PROMPT: Word for word, copy out every line of the records, omitting each picture.

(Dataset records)

§ §

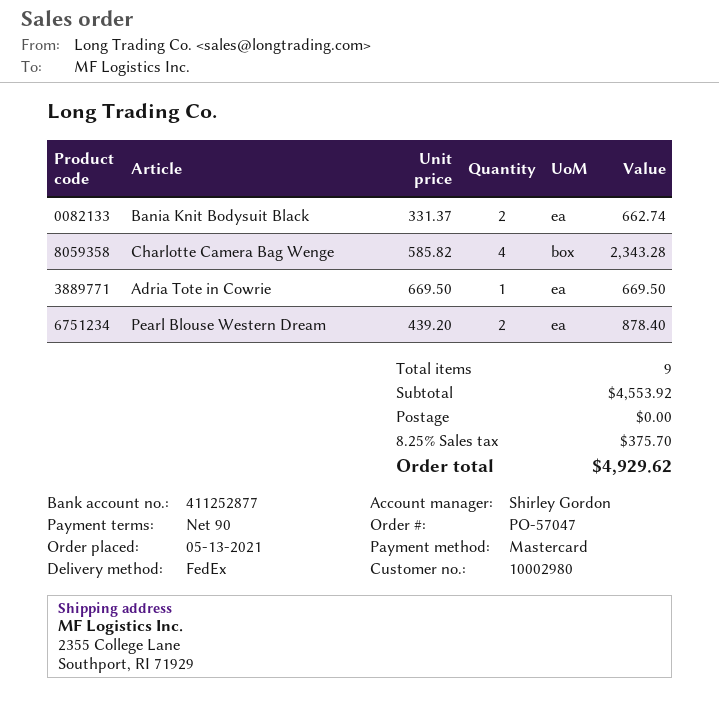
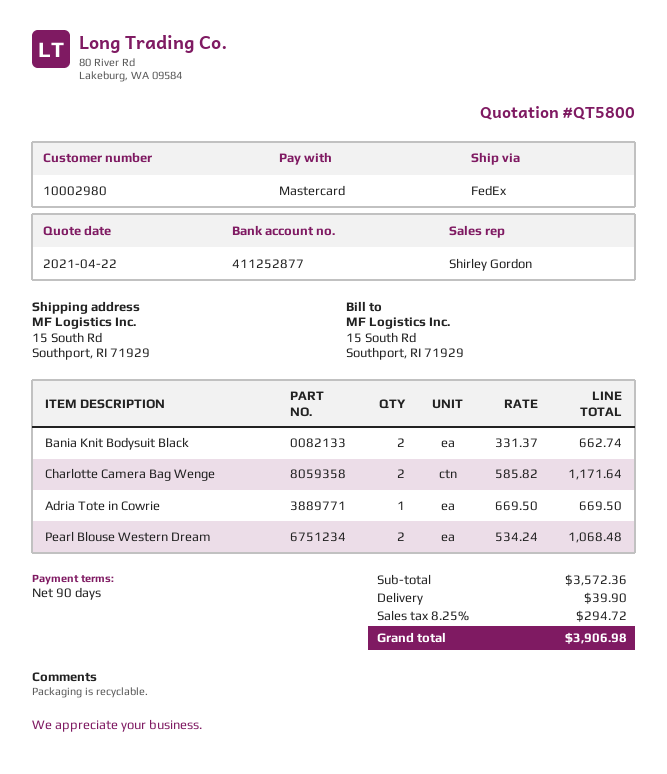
ship to: 2355 College Lane, Southport, RI 71929 -> 15 South Rd, Southport, RI 71929
Charlotte Camera Bag Wenge: 4 x 585.82 = 2343.28 -> 2 x 585.82 = 1171.64
Pearl Blouse Western Dream: 2 x 439.20 = 878.40 -> 2 x 534.24 = 1068.48
subtotal: 4553.92 -> 3572.36
shipping: 0.00 -> 39.90
tax: 8.25% = 375.70 -> 8.25% = 294.72
total: 4929.62 -> 3906.98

§ §

RESULT FOR THIS TASK:
ship to: 2355 College Lane, Southport, RI 71929 -> 15 South Rd, Southport, RI 71929
Charlotte Camera Bag Wenge: 4 x 585.82 = 2343.28 -> 2 x 585.82 = 1171.64
Pearl Blouse Western Dream: 2 x 439.20 = 878.40 -> 2 x 534.24 = 1068.48
subtotal: 4553.92 -> 3572.36
shipping: 0.00 -> 39.90
tax: 8.25% = 375.70 -> 8.25% = 294.72
total: 4929.62 -> 3906.98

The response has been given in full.